• Task objective: Going through the data below, copy out each line where the word "none" shows up.

• Data extracts:
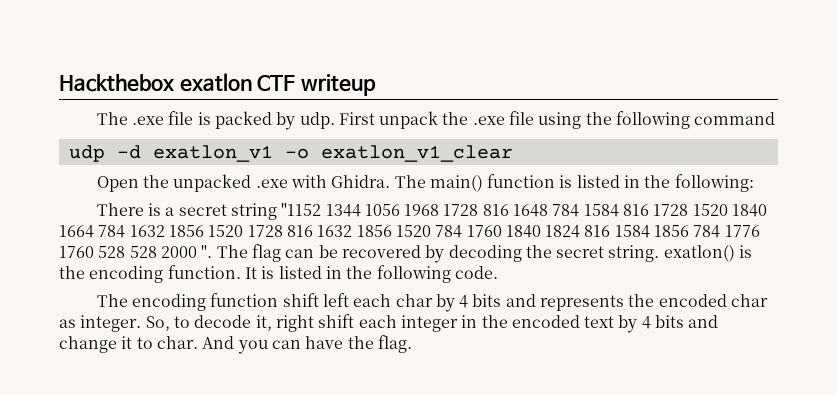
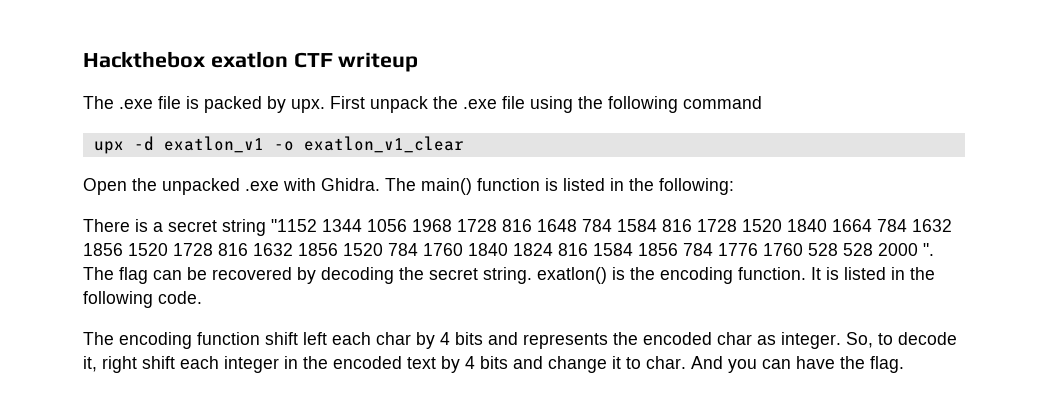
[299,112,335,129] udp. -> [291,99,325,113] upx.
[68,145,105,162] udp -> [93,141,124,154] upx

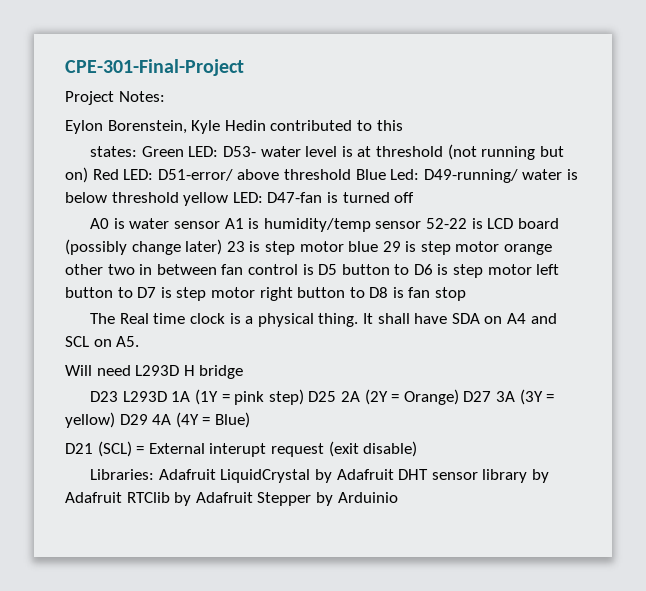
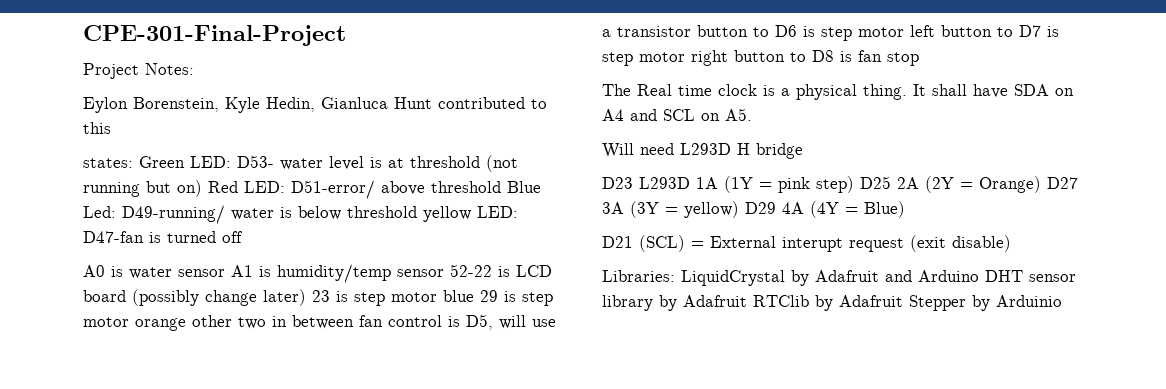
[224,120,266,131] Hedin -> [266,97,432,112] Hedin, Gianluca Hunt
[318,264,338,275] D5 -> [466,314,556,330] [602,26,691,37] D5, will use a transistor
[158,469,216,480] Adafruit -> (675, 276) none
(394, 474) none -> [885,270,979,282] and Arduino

• Answer box:
[158,469,216,480] Adafruit -> (675, 276) none
(394, 474) none -> [885,270,979,282] and Arduino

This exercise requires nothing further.